There is a word that I failed to mention that was brought up at the Camp Victory training as a core value, but seems to be a part of all the other core values.  It is also the basis for everything God does with his people.  That word is LOVE!  Our Camp Victory work has no meaning unless we do it with a clear sense of love for the kids we serve or for each other who is a part of these weekends.  Camp Victory is not particularly or is officially a religious organization, but it knows what love is and why that is a driver for its work.  God does not do what he does over and over again without loving what he has created, his people.

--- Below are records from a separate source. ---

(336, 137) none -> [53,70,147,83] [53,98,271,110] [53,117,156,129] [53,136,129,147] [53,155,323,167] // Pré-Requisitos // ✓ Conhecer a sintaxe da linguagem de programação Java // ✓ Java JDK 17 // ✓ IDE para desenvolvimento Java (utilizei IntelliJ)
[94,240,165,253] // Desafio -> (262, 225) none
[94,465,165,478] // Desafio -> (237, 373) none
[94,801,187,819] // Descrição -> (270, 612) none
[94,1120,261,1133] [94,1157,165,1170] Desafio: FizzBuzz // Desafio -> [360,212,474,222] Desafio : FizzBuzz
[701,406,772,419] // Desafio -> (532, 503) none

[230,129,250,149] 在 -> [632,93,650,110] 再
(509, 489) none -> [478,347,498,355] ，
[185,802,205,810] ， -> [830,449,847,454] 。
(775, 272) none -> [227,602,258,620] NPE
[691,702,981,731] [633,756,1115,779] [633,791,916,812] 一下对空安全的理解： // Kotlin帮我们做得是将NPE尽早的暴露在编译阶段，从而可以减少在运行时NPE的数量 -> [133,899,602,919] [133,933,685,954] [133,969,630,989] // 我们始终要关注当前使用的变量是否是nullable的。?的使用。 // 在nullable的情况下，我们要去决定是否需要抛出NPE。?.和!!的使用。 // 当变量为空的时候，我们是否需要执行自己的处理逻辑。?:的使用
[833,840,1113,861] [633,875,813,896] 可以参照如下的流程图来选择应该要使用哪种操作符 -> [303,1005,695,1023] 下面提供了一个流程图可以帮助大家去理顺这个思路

He has given them free will to follow him or to screw up and follow other ways, and he always is there to forgive them—because of his love for them. 
 
As we get closer to Palm Sunday and Easter Week, we will experience the realization of God’s ultimate love for us.  And we can show our love by forgiving others and accept that forgiveness given where we mess up, and allow ourselves to be whole as we do the work of Jesus in this world around us.